— EXERCISE INSTRUCTIONS —
Only lines with the string "icon" are wanted. Pull them out of the data.
--- DATASET RECORDS Enclosed Below ---
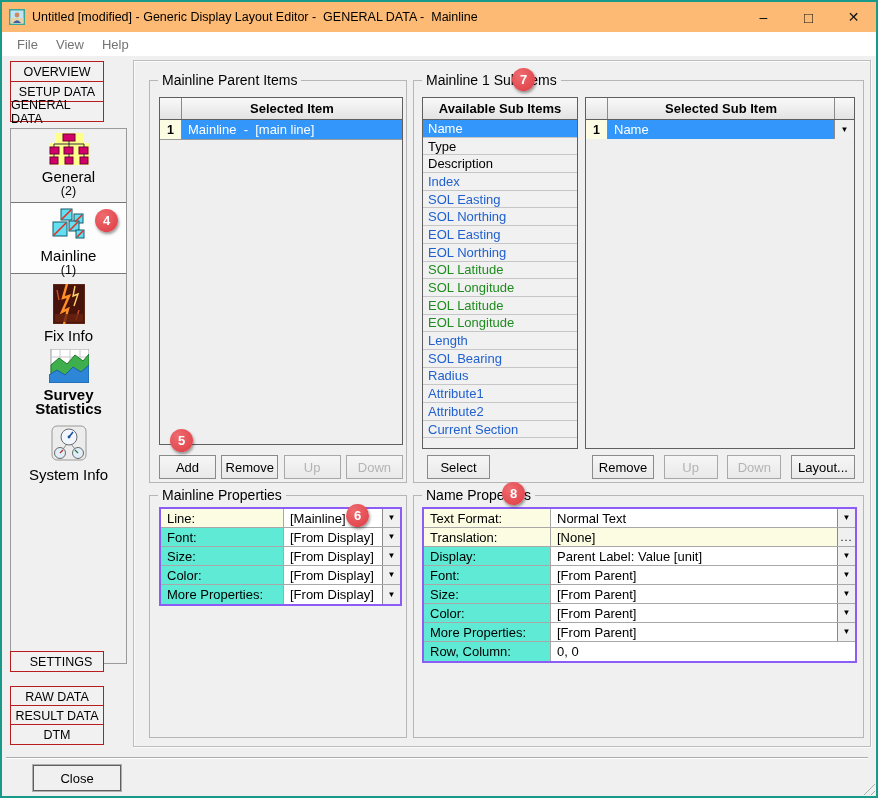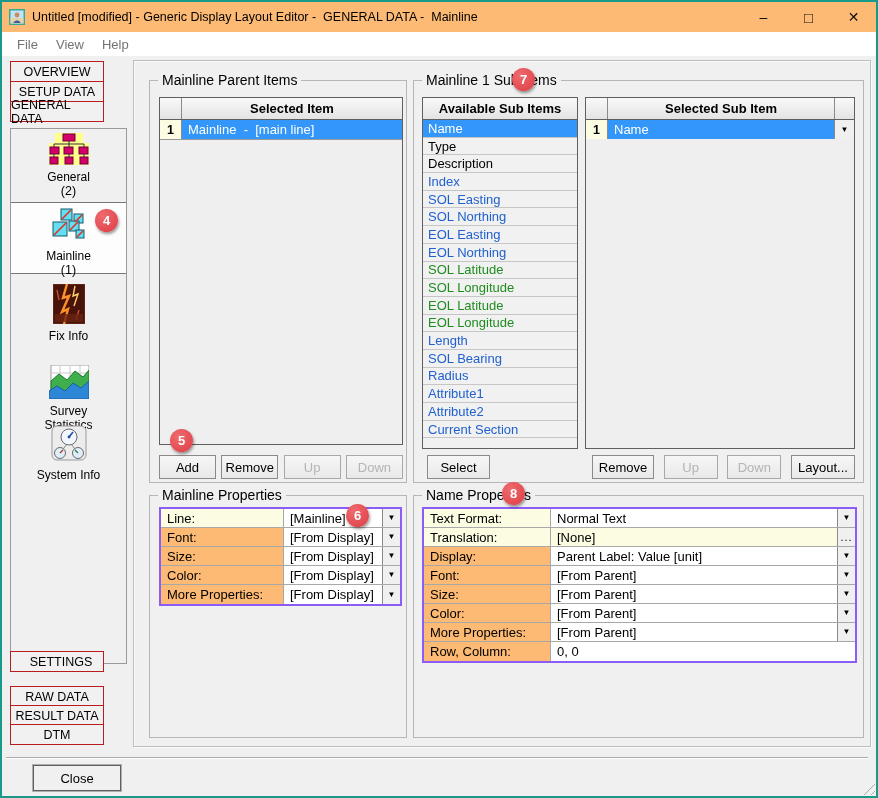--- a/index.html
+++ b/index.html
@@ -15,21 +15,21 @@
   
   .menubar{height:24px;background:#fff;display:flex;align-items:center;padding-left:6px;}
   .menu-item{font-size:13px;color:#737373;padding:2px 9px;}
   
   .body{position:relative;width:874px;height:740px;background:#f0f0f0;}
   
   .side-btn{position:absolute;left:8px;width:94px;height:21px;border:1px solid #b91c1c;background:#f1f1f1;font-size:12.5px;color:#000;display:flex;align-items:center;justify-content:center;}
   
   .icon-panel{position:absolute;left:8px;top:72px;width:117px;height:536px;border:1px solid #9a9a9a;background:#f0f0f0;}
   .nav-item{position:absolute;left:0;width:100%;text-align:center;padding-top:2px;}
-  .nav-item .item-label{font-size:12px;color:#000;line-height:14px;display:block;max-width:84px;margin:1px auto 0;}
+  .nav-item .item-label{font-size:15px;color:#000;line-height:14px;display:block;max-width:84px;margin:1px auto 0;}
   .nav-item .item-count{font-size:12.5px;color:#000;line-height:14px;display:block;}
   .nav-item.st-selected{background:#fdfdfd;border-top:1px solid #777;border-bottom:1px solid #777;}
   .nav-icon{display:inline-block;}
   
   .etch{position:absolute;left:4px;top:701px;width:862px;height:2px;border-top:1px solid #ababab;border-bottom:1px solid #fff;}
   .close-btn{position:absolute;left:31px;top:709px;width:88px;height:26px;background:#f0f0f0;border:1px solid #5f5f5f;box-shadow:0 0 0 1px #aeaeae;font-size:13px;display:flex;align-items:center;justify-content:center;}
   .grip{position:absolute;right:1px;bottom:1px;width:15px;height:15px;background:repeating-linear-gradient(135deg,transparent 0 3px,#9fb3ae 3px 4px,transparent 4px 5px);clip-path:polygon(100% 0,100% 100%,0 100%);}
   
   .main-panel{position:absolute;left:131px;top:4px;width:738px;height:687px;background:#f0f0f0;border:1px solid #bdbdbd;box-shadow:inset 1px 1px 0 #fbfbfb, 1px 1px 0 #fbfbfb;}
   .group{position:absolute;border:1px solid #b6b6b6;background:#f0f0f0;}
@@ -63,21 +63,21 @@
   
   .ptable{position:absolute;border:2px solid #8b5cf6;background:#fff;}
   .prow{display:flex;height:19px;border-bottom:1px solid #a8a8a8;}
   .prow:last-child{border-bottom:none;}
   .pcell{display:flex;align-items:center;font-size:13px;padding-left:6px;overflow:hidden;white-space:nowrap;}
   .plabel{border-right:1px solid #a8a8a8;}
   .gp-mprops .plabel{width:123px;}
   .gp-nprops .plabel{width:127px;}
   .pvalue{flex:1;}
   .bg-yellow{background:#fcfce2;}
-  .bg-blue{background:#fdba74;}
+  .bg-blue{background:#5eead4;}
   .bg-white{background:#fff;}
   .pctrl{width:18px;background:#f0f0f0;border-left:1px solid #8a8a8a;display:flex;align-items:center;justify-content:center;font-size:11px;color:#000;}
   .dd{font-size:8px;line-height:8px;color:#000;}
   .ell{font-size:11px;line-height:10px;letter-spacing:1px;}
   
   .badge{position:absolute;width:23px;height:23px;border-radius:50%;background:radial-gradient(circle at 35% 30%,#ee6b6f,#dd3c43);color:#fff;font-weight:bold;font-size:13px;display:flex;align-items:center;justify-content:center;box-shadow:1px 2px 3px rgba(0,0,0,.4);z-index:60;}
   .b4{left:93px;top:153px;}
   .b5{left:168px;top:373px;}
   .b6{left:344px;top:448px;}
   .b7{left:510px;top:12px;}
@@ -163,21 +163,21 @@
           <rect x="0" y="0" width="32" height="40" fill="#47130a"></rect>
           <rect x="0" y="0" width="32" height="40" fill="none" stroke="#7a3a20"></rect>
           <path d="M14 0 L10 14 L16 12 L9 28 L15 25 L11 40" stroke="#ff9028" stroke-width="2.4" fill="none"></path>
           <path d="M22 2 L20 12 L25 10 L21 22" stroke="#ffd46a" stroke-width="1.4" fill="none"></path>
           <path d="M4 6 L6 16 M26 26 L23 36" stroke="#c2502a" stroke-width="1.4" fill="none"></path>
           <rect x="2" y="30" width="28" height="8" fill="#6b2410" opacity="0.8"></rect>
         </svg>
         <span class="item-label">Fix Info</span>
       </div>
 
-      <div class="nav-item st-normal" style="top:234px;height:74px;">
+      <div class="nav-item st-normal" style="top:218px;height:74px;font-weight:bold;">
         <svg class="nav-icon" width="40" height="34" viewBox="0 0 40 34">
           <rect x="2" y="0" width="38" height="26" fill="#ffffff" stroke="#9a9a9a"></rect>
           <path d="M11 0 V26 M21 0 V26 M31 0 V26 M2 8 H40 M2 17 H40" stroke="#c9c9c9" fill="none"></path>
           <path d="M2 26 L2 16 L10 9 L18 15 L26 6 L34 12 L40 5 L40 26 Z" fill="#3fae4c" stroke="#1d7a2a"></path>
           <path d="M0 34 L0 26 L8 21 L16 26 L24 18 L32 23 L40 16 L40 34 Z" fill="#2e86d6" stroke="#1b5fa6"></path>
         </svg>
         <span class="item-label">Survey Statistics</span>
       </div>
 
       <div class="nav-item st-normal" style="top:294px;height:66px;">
--- End of Enclosed DATASET RECORDS ---
— EXPECTED OUTPUT —
   .icon-panel{position:absolute;left:8px;top:72px;width:117px;height:536px;border:1px solid #9a9a9a;background:#f0f0f0;}
   .nav-icon{display:inline-block;}
         <svg class="nav-icon" width="40" height="34" viewBox="0 0 40 34">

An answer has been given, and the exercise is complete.